EXERCISE REQUIREMENTS —
Could you please transcribe the data exactly, without the pictures?

EXTRACTED INFORMATION —
***
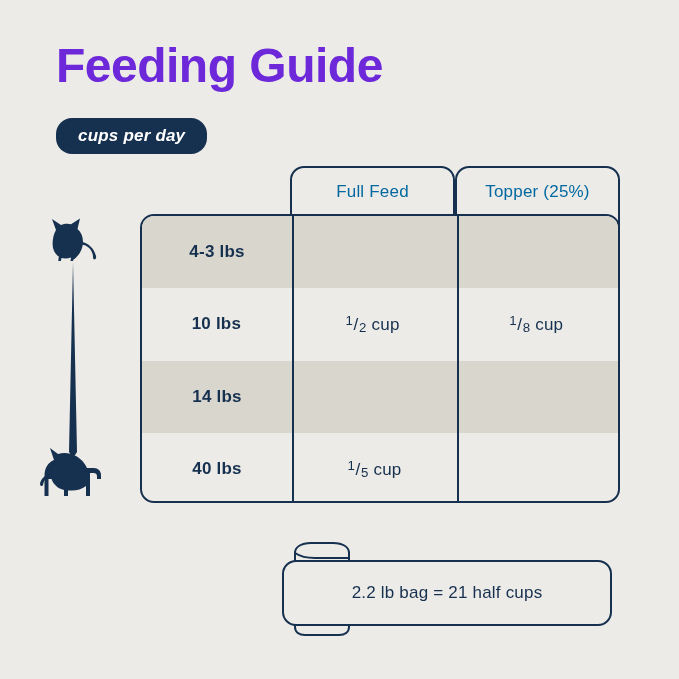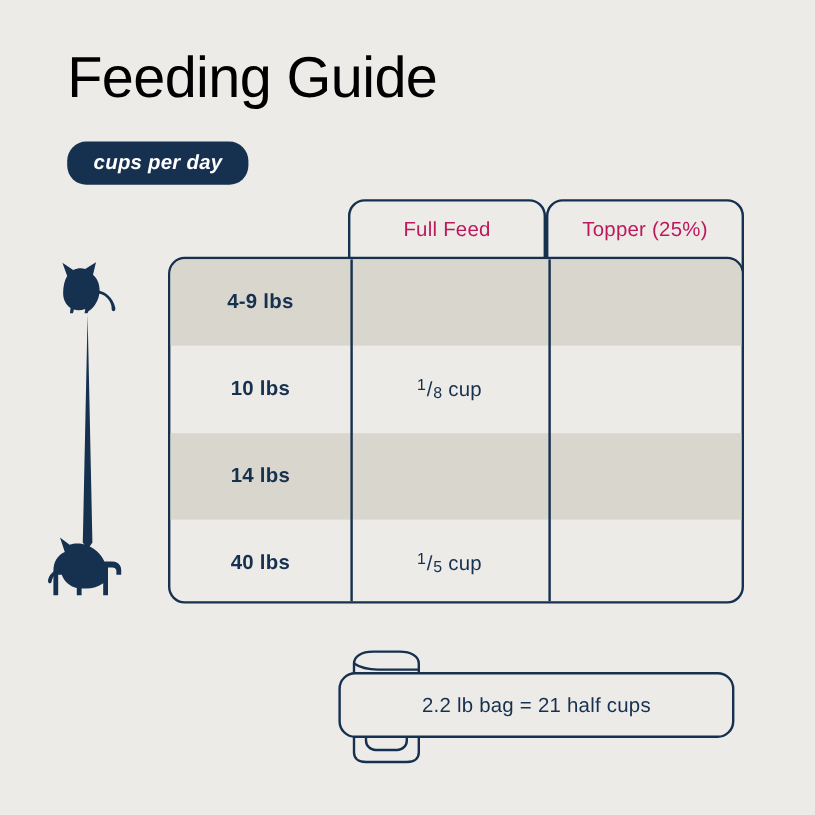"Feeding Guide" .title { color: #000000 -> #6d28d9; font-weight: normal -> bold }
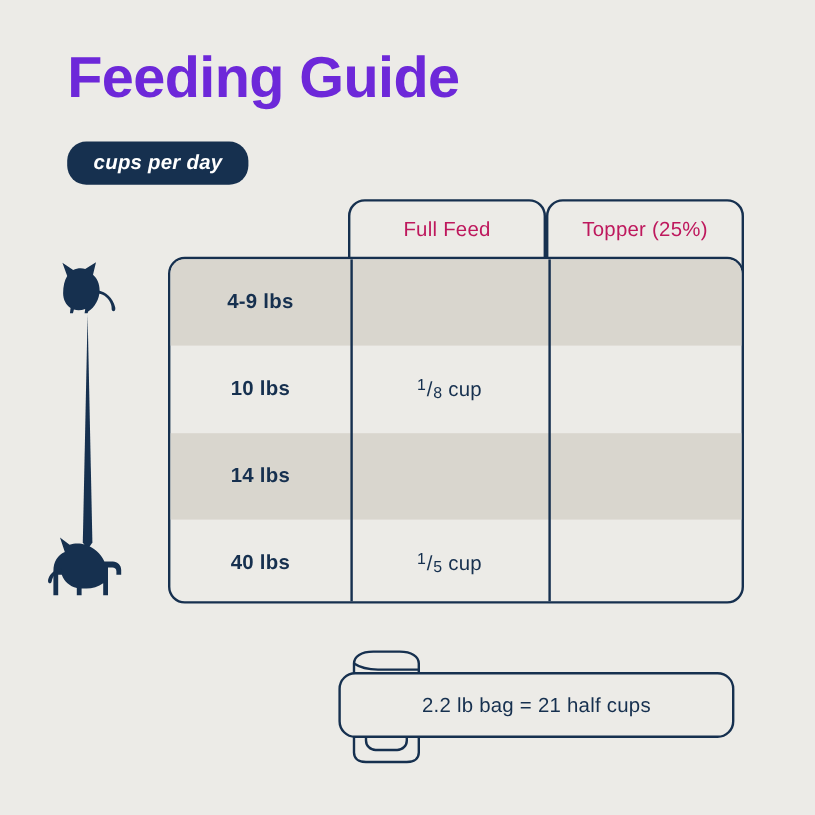"Full Feed" .head-box span { color: #be185d -> #0369a1 }
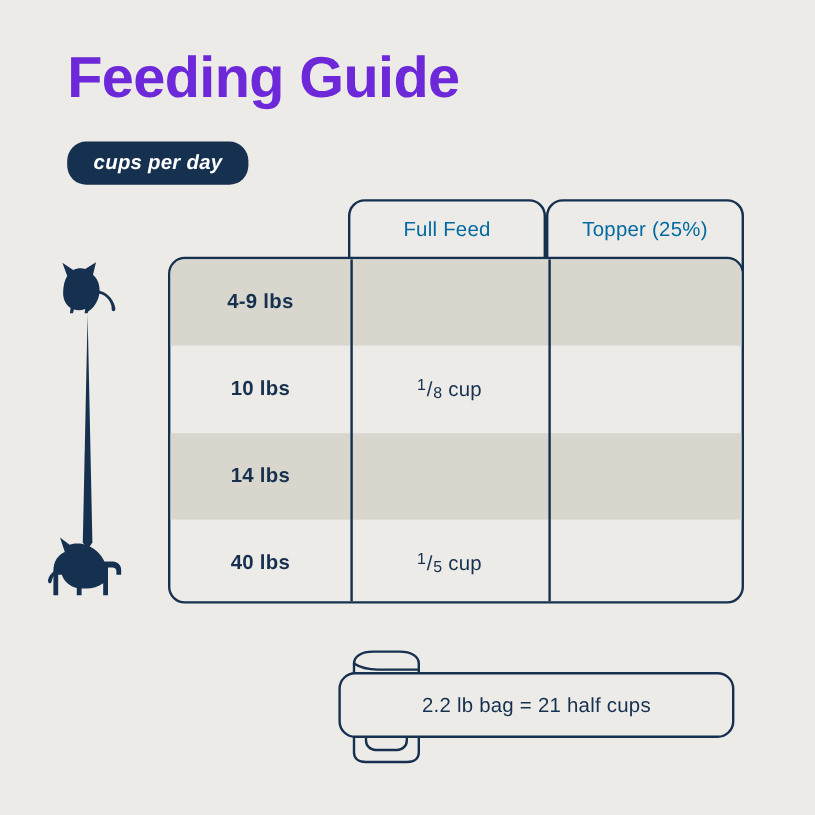"4-9 lbs" div.cell { text: 4-9 -> 4-3 }
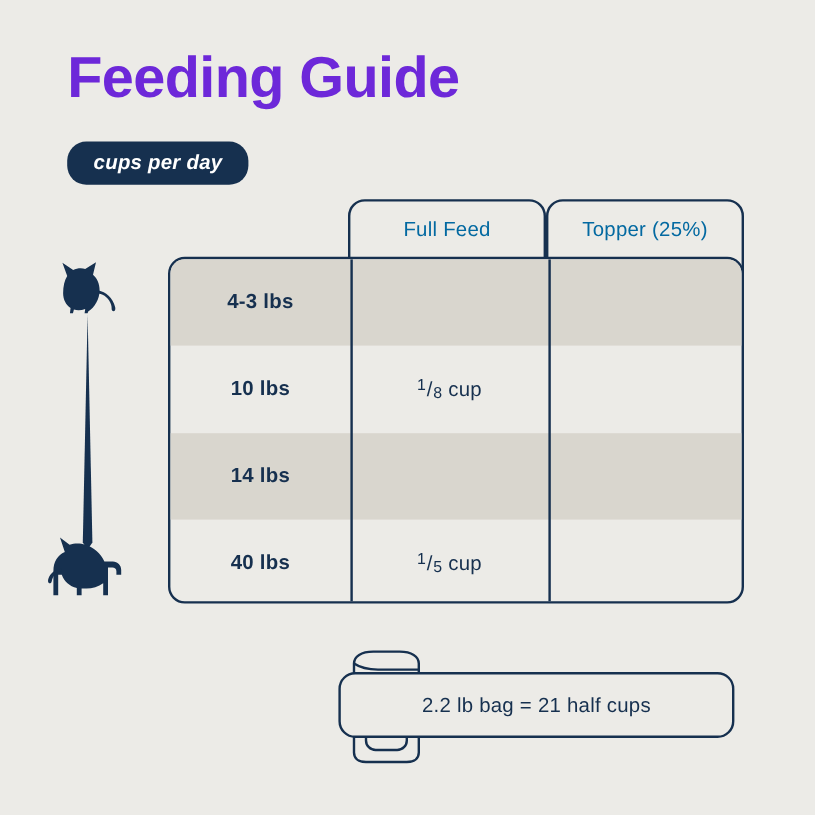"1/2 cup" div.cell { html: none -> <div> <span> <sup>1</sup><span>/</span><sub>2</sub>&nbsp;<span>cup</span> </span> </div> }
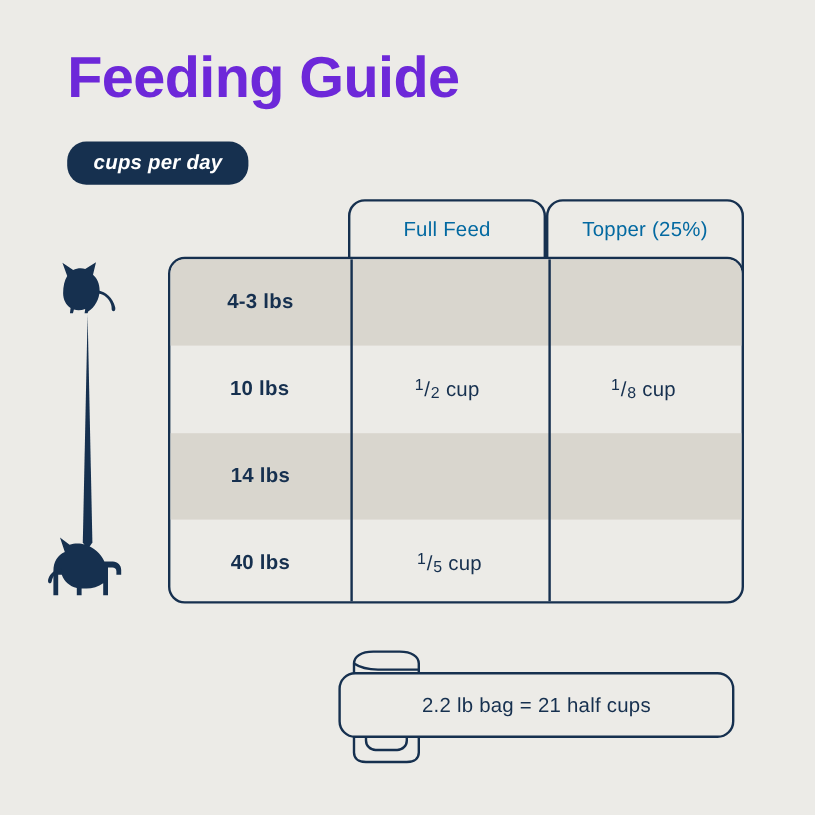"2.2 lb bag = 21" .bag-note { height: 55px -> 66px }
***
WRITTEN SOLUTION —
"Feeding Guide" .title { color: #000000 -> #6d28d9; font-weight: normal -> bold }
"Full Feed" .head-box span { color: #be185d -> #0369a1 }
"4-9 lbs" div.cell { text: 4-9 -> 4-3 }
"1/2 cup" div.cell { html: none -> <div> <span> <sup>1</sup><span>/</span><sub>2</sub>&nbsp;<span>cup</span> </span> </div> }
"2.2 lb bag = 21" .bag-note { height: 55px -> 66px }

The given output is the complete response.